Much of the heat and vitriol is being tossed about online, and it’s easy to get caught up in the fray. I’m not saying to not post your opinion. But I am asking you to do it responsibly. Check your sources and make sure you’re not linking to a fringe site. You might have a great point to make, but link to respectable sites if you want to be taken seriously. This goes for both sides.

Even better? Ask questions. If something is really bothering you, ask for help understanding a point of view, and do so without the need to argue. Just listen — you don’t have to agree, but it is your responsibility to learn.

Most of all: don’t feed the trolls. They’re assholes.  Do engage in honest, respectful dialogue with others who are working toward reconciliation and understanding.


It’s hard to be kind and open if you’re red-hot and raw. This election has everyone on edge, and a peaceful retreat might be just what the doctor ordered for everyone. Maybe it’s a simple bubble bath, or maybe it’s a week-long social media fast. Whatever it takes, girl, make it happen. We all know it’s better for everyone.


The safety-pin trend is something I’m participating in, but it’s important to listen to our sisters of color who are calling this out as just another hip trend. Let’s not jump on the apathy bandwagon. I wear a safety pin, but I also create a safe space here on this blog and in real life for marginalized people. It’s important to get activated beyond just symbolic measures. It will also remove feelings of helplessness you might be feeling.

If you’re not of the safety-pin ilk, that’s cool. You can get active, too. Have a conversation with women who feel differently than you. Invite them for coffee and ask them to explain why they’re scared. When they do, rather than dismissing those fears, promise them that you’ll help keep them safe. And if the opportunity ever presents itself, make good on that promise.


Regardless of which camp you’re in, I’d love to hear what you are going to do to move toward peace and reconciliation with women who voted differently than you. Please tell me in the comments.
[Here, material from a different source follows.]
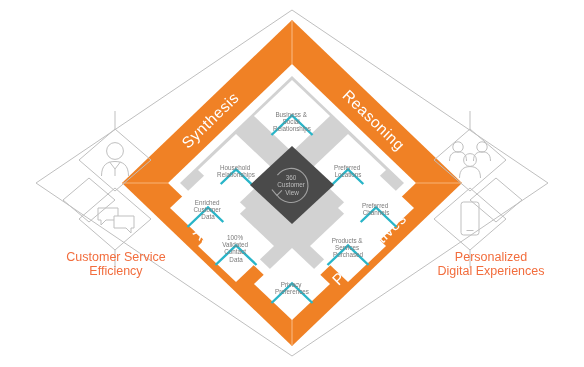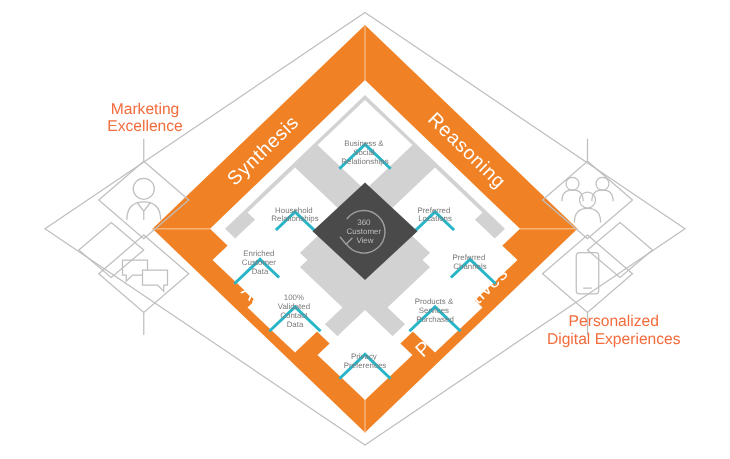"Marketing" div.corner-label { html: <div>Marketing Excellence</div> -> none }
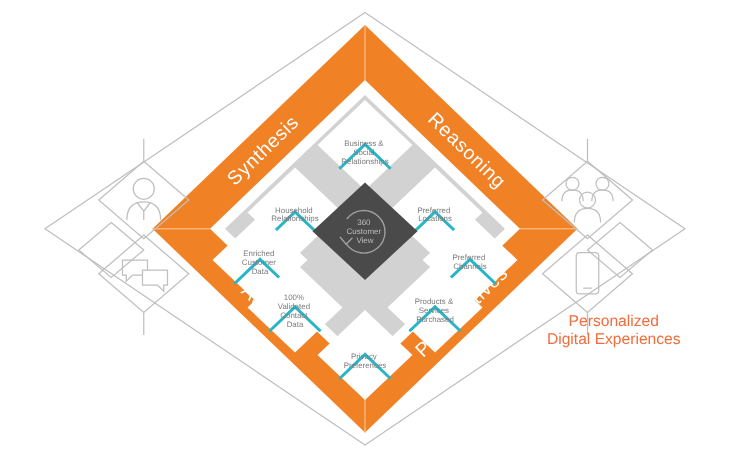"Customer Service" div.corner-label { html: none -> <div>Customer Service Efficiency</div> }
Normally, I let most comments stay unless they are absolutely disgusting. I simply don’t respond to emotional bait or asinine comments, because I think they speak for themselves. I’ll respond when I need to clarify or support a poster, or when dialogue interests me and I have time (which isn’t often).

However because of the nature of this particular post, and because it’s a step in the direction of peace and reconciliation, and because while none of us is going to be perfect at this, comments that I deem to be asinine, divisive, or troll-ish will be removed.

I hope for A LOT of comments that are geared toward peace.


Before you say it, because I know someone will: A long time ago, before the primaries, I downloaded the Drumphinator after watching John Oliver’s hysterical diatribe. I did so for my own entertainment, and I honestly have no regrets about that, nor do I have a desire to remove it. However, it does also change the President-Elect’s name to his family name even the way you see my blog posts. This is unintentional on my part, and I don’t know how to change it. And we’ve all got more important things to do, so.